Whether there is triable issue.
- So, the first question before the court is whether there are triable issues in this case. I must say I am satisfied there is an important
triable issue in this case. That issue is the validity of the BCC decision.
- The defendants have also alleged that the land which is the subject of the BCC decision was Tolomatanga customary land owned by their
Rere tribe. Unfortunately, the issue whether the land was Fio, Busu and Anoato customary lands or Tolomatanga customary land is an
issue which the High Court has no jurisdiction to determine nor is the question whether Tolomatanga customary land is owned by the
defendants' Rere tribe. As such, these two issues do not justify continuation of the orders. However, on the basis of the issue surrounding
the validity of the BCC decision, I am satisfied there is a triable issue on hand.
Whether damages are adequate remedy.
- The next issue is whether damages are an adequate remedy. As regards this issue, I do not think damages will be an adequate remedy.
There is no evidence that the defendants are in a position to pay damages if the orders are continued. Similarly, I do not think
the claimants are in a position to pay damages either if they are allowed to continue milling timbers in the disputed area or if
they continue with the construction of the church building. In that regard, I think the proper approach is to make an order that
will result in maintaining the status quo until trial of the issues. For this reason also, I think the requirement regarding undertaking
as to damages should not be insisted upon.
Balance of convenience.
- The final issue is whether it will do more good than harm if the orders are continued. I think the answer should be in the affirmative.
Of course, there will be delay in milling timber for the church and in the construction of the church but if the claimants succeed
in their claim in the end, the trees will still be there for them to mill and they can also commence construction of the church then.

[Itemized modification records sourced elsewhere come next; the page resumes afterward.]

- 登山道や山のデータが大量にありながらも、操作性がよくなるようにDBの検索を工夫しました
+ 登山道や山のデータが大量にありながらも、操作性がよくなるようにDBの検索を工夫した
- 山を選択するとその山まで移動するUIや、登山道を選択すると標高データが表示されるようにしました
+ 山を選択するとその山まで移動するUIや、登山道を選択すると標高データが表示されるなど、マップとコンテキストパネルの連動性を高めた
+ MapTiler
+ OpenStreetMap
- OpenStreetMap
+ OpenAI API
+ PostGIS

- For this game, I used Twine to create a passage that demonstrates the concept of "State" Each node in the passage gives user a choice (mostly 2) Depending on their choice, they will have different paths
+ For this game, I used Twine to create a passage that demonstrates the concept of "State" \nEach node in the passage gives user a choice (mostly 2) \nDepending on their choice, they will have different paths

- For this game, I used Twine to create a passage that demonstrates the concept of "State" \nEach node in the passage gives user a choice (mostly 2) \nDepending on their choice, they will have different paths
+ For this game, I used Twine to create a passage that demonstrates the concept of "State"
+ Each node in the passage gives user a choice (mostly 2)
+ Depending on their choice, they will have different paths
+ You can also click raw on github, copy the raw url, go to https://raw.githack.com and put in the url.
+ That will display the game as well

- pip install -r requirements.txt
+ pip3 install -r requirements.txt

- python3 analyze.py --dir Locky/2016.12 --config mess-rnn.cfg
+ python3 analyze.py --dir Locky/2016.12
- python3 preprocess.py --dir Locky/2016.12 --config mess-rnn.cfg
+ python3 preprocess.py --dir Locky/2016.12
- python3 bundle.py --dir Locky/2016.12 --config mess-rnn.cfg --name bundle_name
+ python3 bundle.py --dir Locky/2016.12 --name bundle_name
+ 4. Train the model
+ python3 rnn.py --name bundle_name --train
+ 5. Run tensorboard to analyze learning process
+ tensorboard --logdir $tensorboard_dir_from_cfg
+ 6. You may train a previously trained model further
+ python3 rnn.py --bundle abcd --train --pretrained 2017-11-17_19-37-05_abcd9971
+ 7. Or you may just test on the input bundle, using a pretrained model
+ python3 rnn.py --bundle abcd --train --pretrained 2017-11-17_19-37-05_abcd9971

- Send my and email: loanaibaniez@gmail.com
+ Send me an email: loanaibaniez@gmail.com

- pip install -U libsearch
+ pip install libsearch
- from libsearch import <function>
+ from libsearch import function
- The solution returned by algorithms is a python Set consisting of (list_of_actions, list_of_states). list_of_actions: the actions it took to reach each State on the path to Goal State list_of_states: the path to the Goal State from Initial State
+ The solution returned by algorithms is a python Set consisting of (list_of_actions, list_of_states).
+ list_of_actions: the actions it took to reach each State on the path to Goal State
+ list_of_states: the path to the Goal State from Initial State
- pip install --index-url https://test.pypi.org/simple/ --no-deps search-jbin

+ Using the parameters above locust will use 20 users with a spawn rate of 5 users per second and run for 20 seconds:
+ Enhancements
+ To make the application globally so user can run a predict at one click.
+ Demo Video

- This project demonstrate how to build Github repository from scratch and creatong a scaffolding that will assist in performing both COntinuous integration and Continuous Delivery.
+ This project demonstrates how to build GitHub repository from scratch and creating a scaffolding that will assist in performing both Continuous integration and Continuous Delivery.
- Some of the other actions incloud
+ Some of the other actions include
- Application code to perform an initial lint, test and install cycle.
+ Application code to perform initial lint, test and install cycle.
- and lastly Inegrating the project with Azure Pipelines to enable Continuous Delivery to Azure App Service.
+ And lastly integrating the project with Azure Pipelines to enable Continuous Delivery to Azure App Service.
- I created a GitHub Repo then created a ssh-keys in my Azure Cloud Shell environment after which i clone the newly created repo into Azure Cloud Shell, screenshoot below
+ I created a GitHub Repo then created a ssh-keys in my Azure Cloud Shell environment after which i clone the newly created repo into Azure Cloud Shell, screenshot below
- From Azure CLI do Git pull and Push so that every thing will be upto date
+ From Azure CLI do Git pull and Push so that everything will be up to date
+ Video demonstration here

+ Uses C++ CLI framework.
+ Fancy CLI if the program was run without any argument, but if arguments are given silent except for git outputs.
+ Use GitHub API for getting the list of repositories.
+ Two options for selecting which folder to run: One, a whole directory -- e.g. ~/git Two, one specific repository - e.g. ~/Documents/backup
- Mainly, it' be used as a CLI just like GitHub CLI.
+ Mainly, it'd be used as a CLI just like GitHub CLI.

Compared to the case if the orders are discharged and the defendants win their case in the end, the trees would have gone and the
church building will have to be dismantled. There is no guarantee that the claimants are in a position to pay if the orders are discharged.
Decision and orders.
- It follows therefore that the interim orders granted by consent against the claimants on 6 May 2014 will continue until trial or further
orders of the court.
- The costs of this application shall be paid on standard basis by the claimants to be taxed if not agreed.
- Orders accordingly.
THE COURT
J. Apaniai
Puisne Judge
[1] Kalena Timber Company Ltd v Labere [2004] SBCA 10; CA-CAC 012 of 2001 (10 November 2004); Bako v Rozo [2012] SBCA 15; CA-CAC 42 of 2012 (30 March 2012).